- ABOUT THIS EXERCISE:
Show each line of the records below where the word "function" occurs.

[Collection entries]
----------

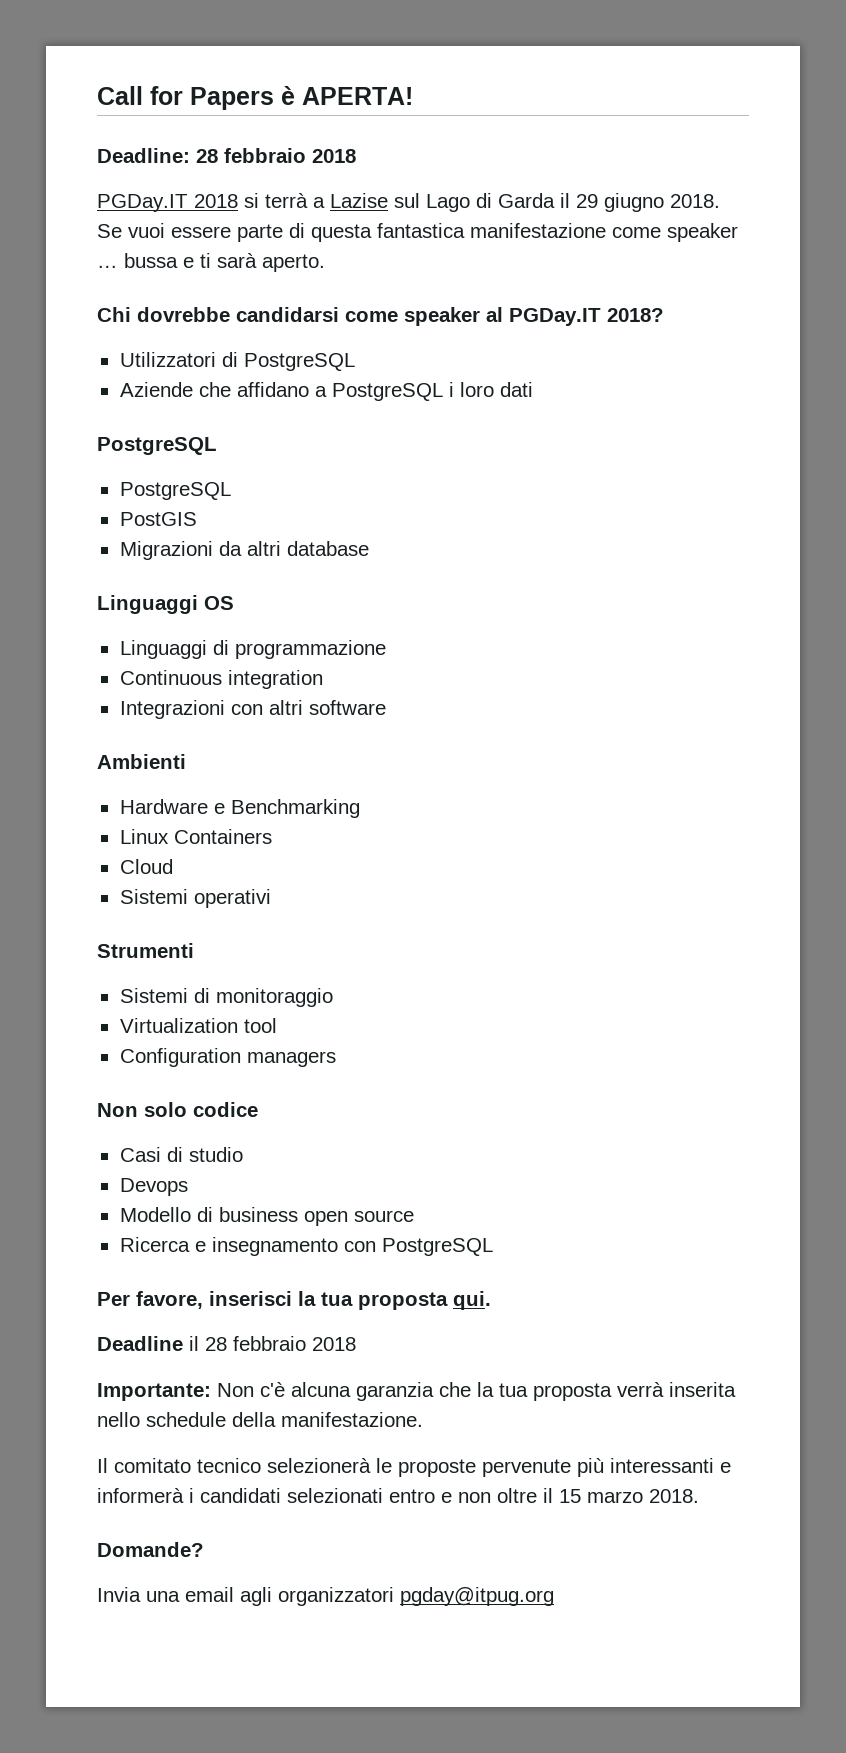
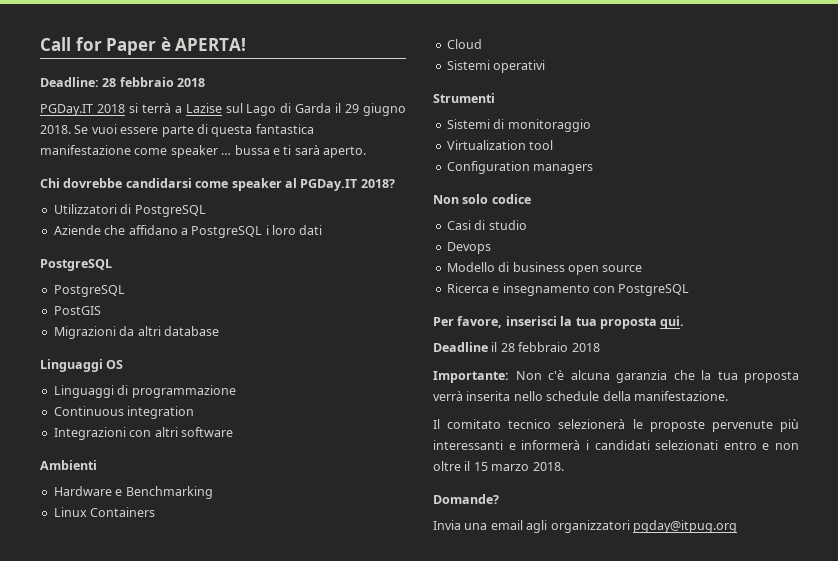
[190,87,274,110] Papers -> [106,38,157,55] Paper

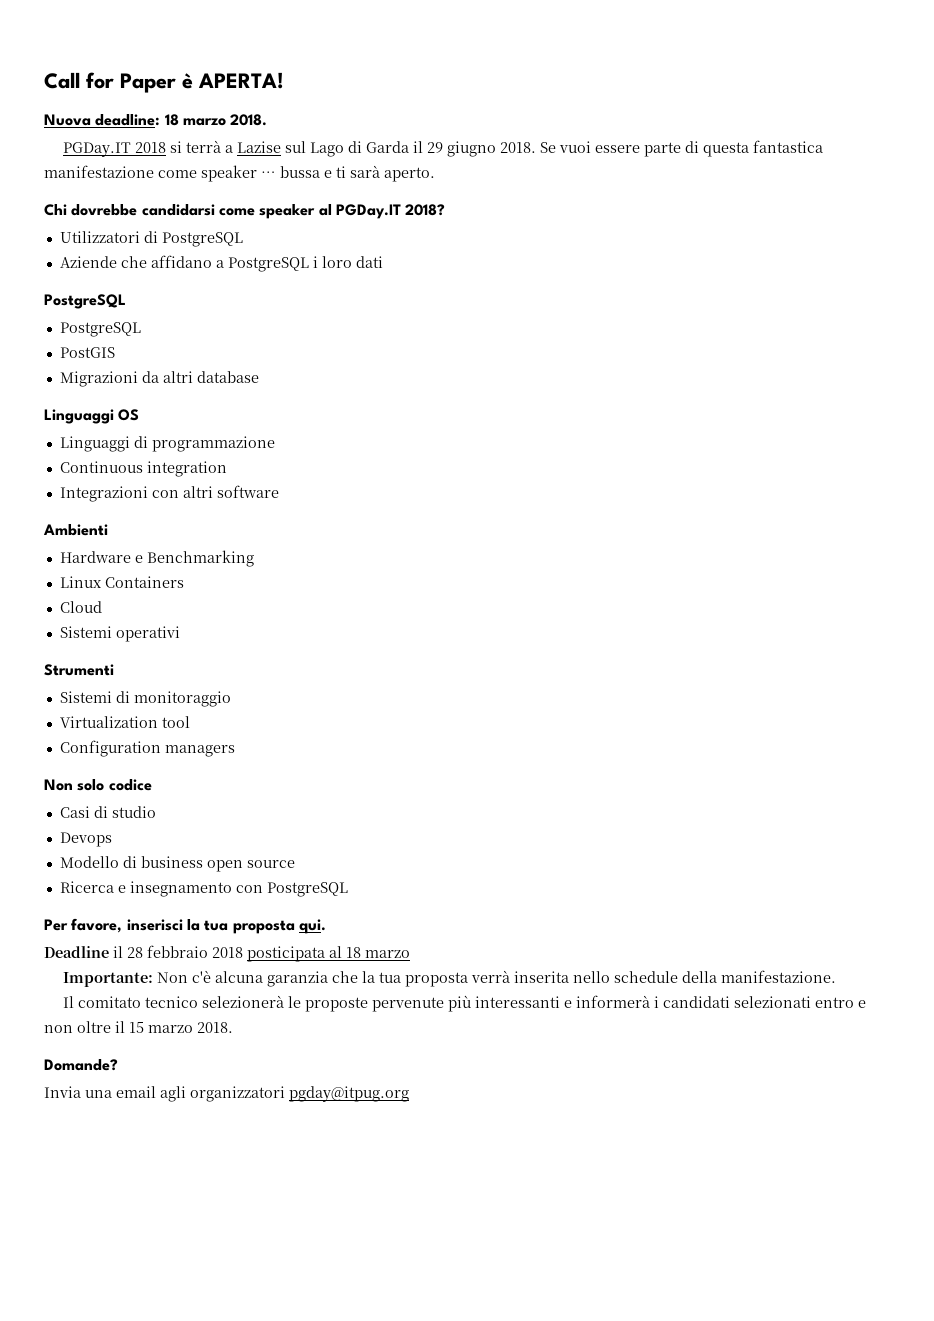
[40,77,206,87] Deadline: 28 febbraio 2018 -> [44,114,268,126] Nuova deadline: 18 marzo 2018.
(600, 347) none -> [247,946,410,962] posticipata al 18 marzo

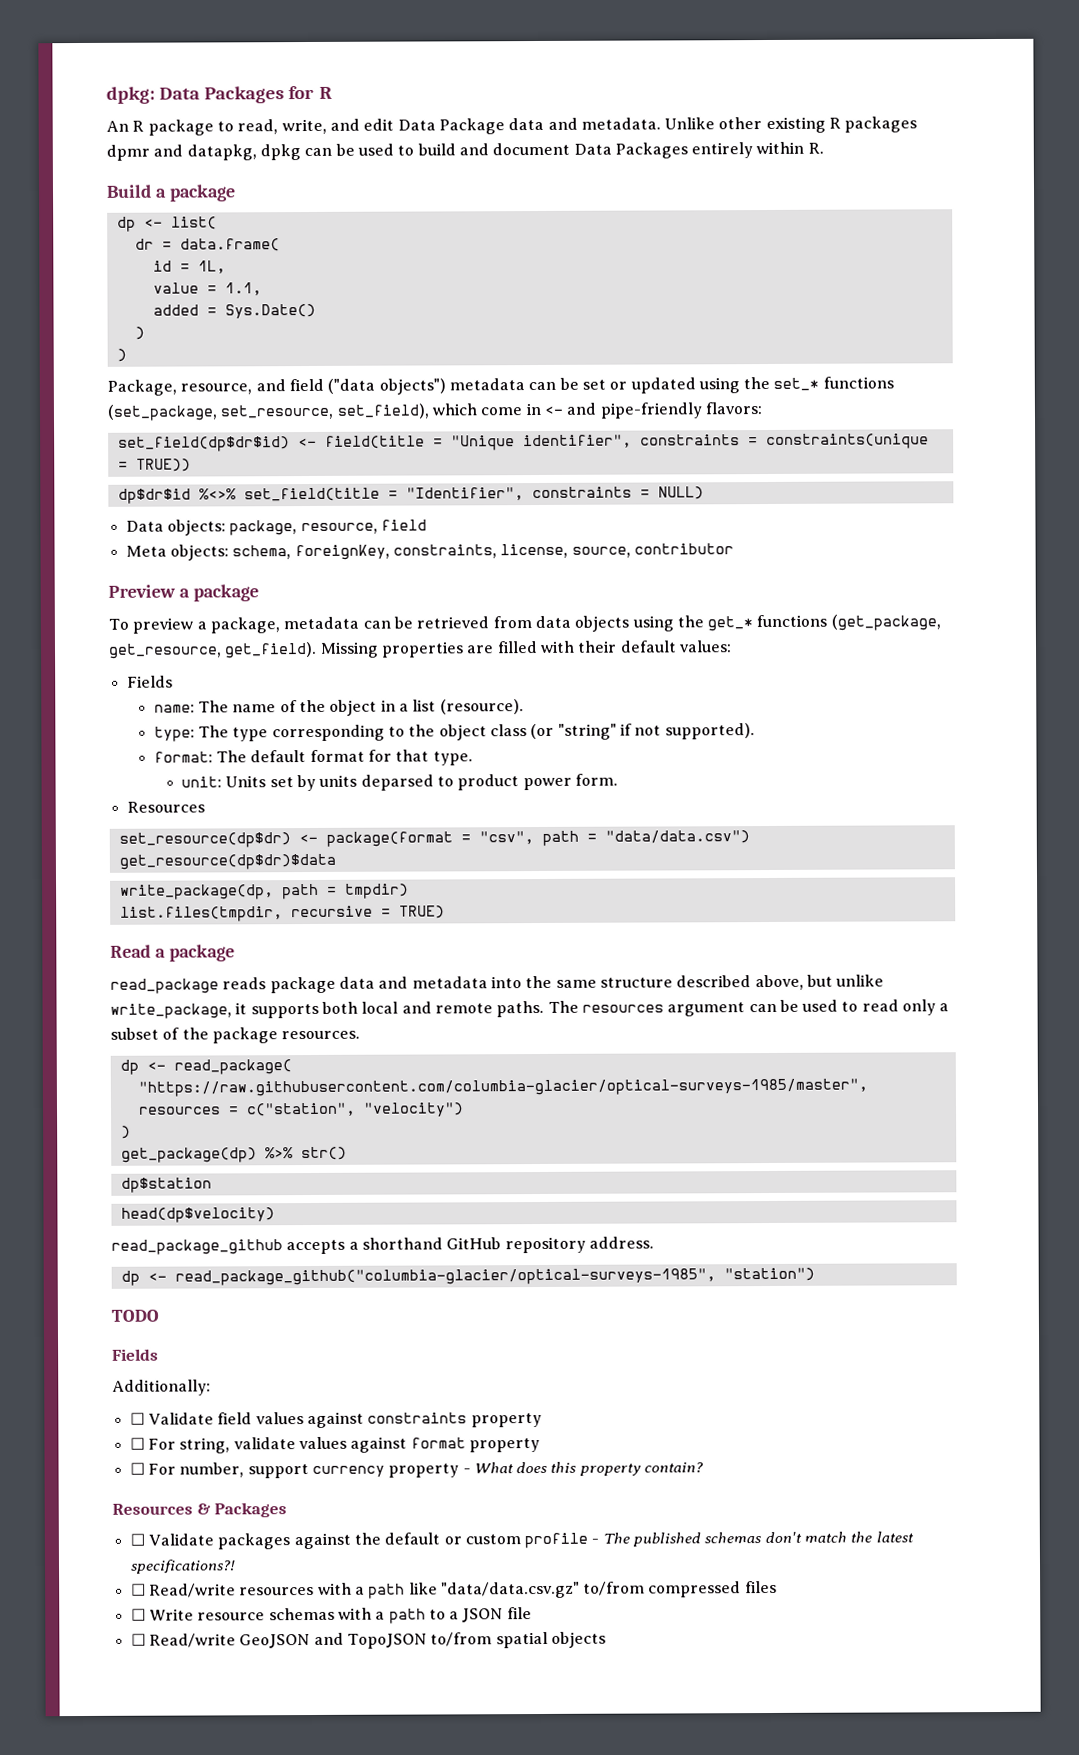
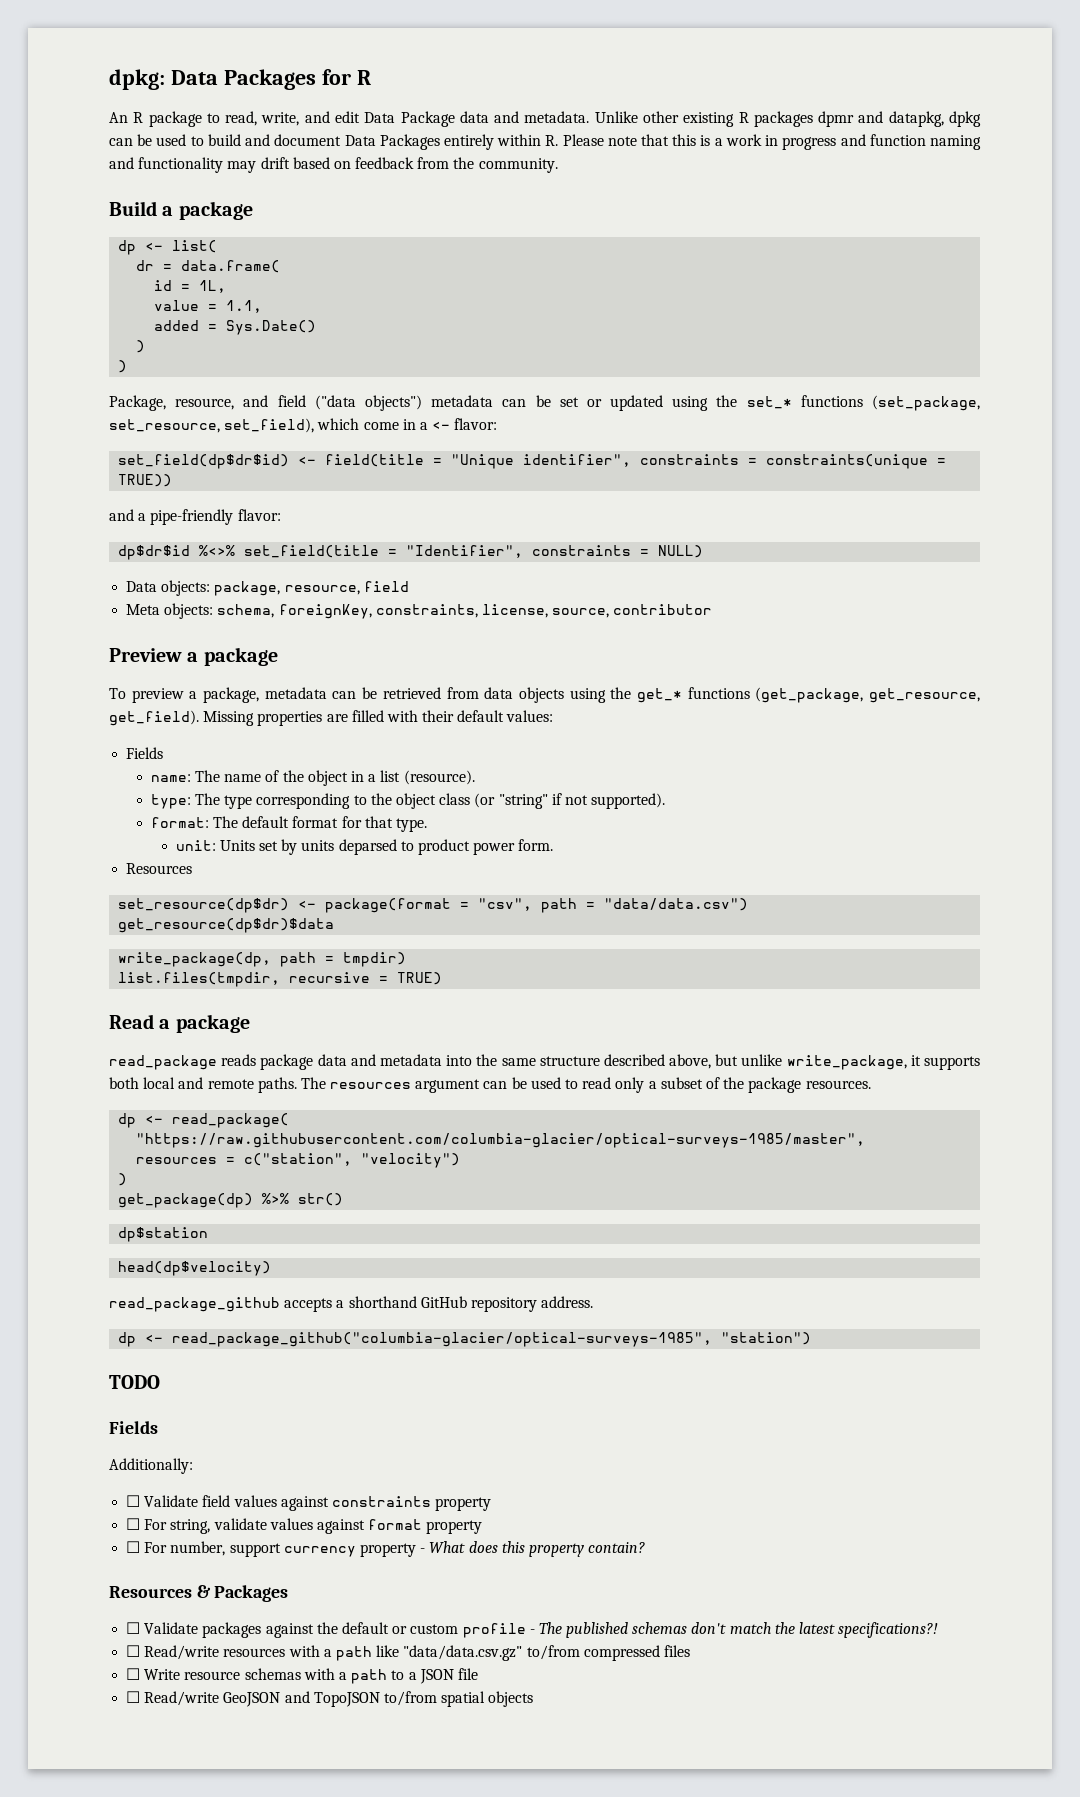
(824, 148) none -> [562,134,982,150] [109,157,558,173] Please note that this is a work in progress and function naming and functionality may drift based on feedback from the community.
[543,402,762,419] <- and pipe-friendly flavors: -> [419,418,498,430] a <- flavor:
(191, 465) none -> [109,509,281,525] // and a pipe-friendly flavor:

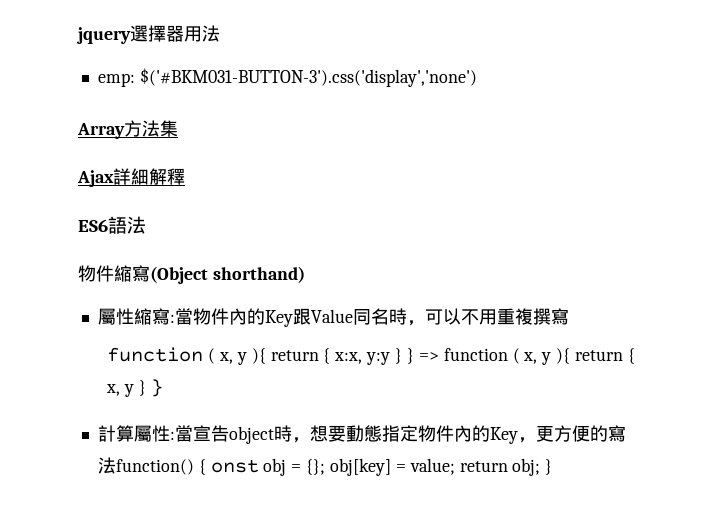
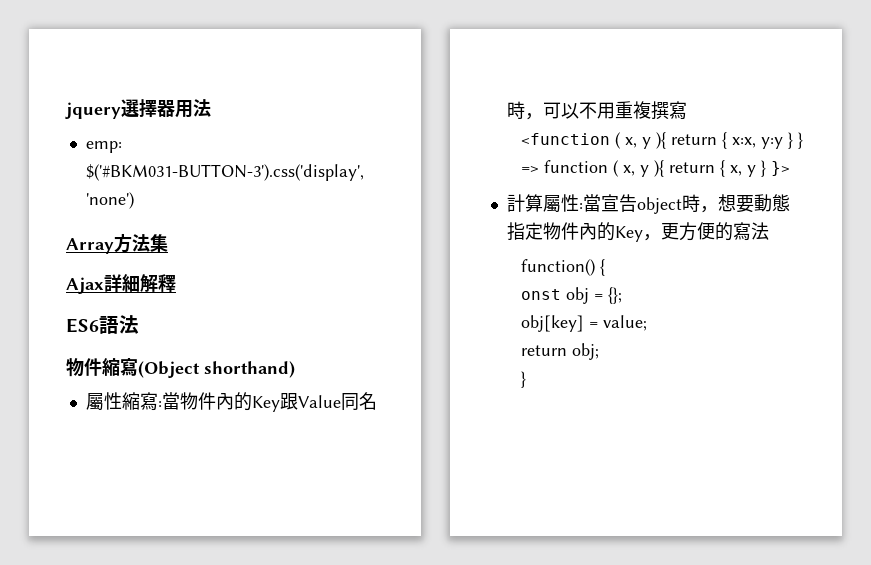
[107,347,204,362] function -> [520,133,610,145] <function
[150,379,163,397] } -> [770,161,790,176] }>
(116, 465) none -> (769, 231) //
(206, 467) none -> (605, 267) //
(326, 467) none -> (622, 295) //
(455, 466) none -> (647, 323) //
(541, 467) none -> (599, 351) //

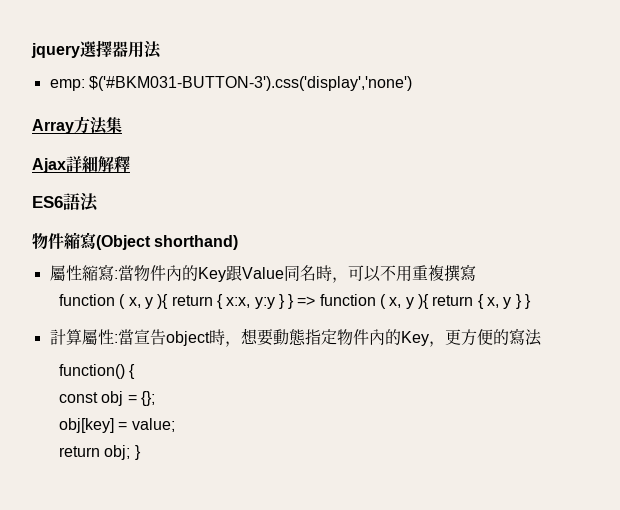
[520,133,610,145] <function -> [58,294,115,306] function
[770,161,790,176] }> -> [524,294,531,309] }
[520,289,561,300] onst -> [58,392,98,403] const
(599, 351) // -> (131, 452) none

----------

- TASK SOLUTION:
(824, 148) none -> [562,134,982,150] [109,157,558,173] Please note that this is a work in progress and function naming and functionality may drift based on feedback from the community.
[107,347,204,362] function -> [520,133,610,145] <function
[520,133,610,145] <function -> [58,294,115,306] function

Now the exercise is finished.